If you know that you're only parsing text files, you could configure only
the TextOrCSVParser and specify that it processes "application/octet". This
should force every file to be processed by that parser. Something like this?
<properties>
<parsers>
<parser class="org.apache.tika.parser.csv.TextAndCSVParser">
<mime>application/octet-stream</mime>
</parser>
</parsers>
</properties>
Or you could tell tika to parse these portable bitmaps with the
textandcsvparser, something along these lines:
<properties>
<parsers>
<parser class="org.apache.tika.parser.DefaultParser">
<parser-exclude class="org.apache.tika.parser.csv.TextAndCSVParser"/>
</parser>
<parser class="org.apache.tika.parser.csv.TextAndCSVParser">
<mime>image/x-portable-graymap</mime>
<mime>image/x-portable-bitmap</mime>
<mime>text/plain</mime>
<mime>text/csv</mime>
<mime>text/tsv</mime>
</parser>
</parsers>
</properties>
On Mon, Mar 18, 2024 at 4:40 PM Kashif Khan <[email protected]>
wrote:
> Hi,
> I tried configuring the tika configuration using the config file and
> importing it to the program where I am parsing the text, but that didn't
> work and I am still getting the same error/result.
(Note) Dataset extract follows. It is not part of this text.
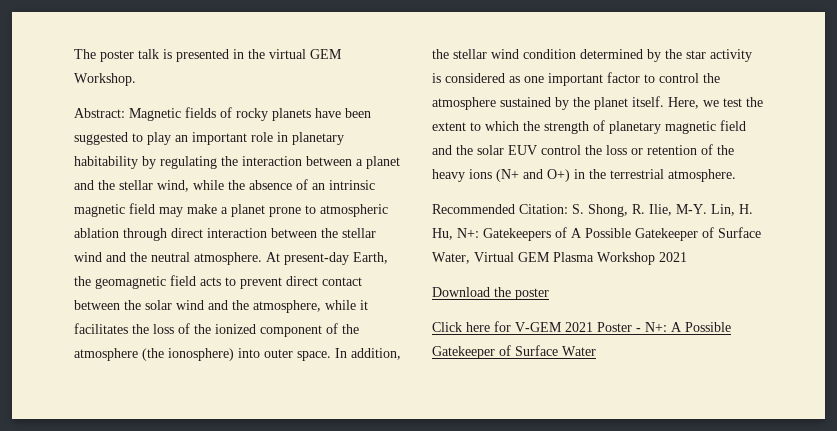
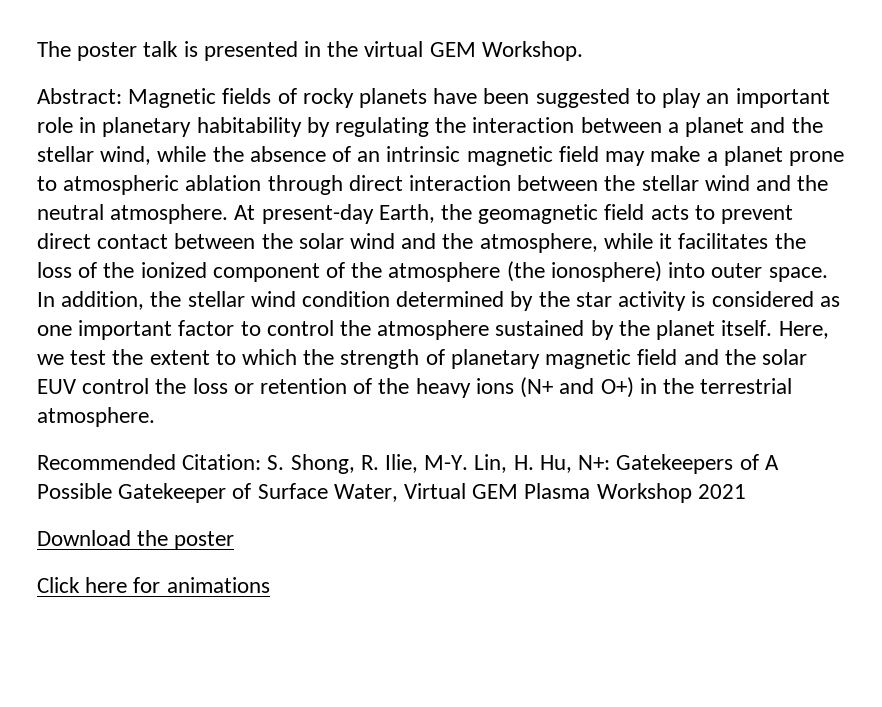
[515,322,731,332] [432,345,596,359] V-GEM 2021 Poster - N+: A Possible Gatekeeper of Surface Water -> [166,577,270,593] animations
> Basically, I want my program (using tika for parsing) to consider any kind
> of data that is provided as a simple "text" and nothing else.
>
> Could you please suggest a path forward how I can solve this?
>
> -Kashif
>
> On Sun, Mar 17, 2024 at 10:23 PM Tilman Hausherr <[email protected]>
> wrote:
>
>> Hi,
>>
>> The best would of course be that you don't make it look as if your text
>> files are something else.
>>
>> The second best: fine tune the tika configuration
>> https://tika.apache.org/2.9.1/configuring.html
>>
>> Tilman
>>
>> On 17.03.2024 17:46, Kashif Khan wrote:
>>
>> Do you think it is an issue to be fixed? And also, is there a workaround
>> for this to work?
>>
>> On Sun, Mar 17, 2024, 5:03 PM Tilman Hausherr <[email protected]>
>> wrote:
>>
>>> The first one is recognized as image/x-portable-graymap because "P2" is
>>> a magic number for that type.
>>>
>>> "P1" is a magic number for image/x-portable-bitmap.
>>>
>>> Tilman
>>>
>>> On 16.03.2024 12:37, Kashif Khan wrote:
>>>
>>> Hello Tim/Forum,
>>>
>>> While I am trying to parse the below content the result is null/empty:
>>> *"P2P He has Asthma"*
>>> OR
>>> *"P18-8610 He has Asthma"*
>>> OR
>>> *"P2P Scheduled as He had breathing issues *for the last* 1 year."*
>>>
>>> Whereas, the below gets parsed without any issues:
>>> *"He has Asthma"*
>>> *"Appointment Scheduled as He had breathing issues for last 1 year."*
>>>
>>> Could you please help in understand the exact issue and help with the
>>> resolution?
>>>
>>> -Kashif Khan
>>> [email protected]
>>>
>>>
>>>
>>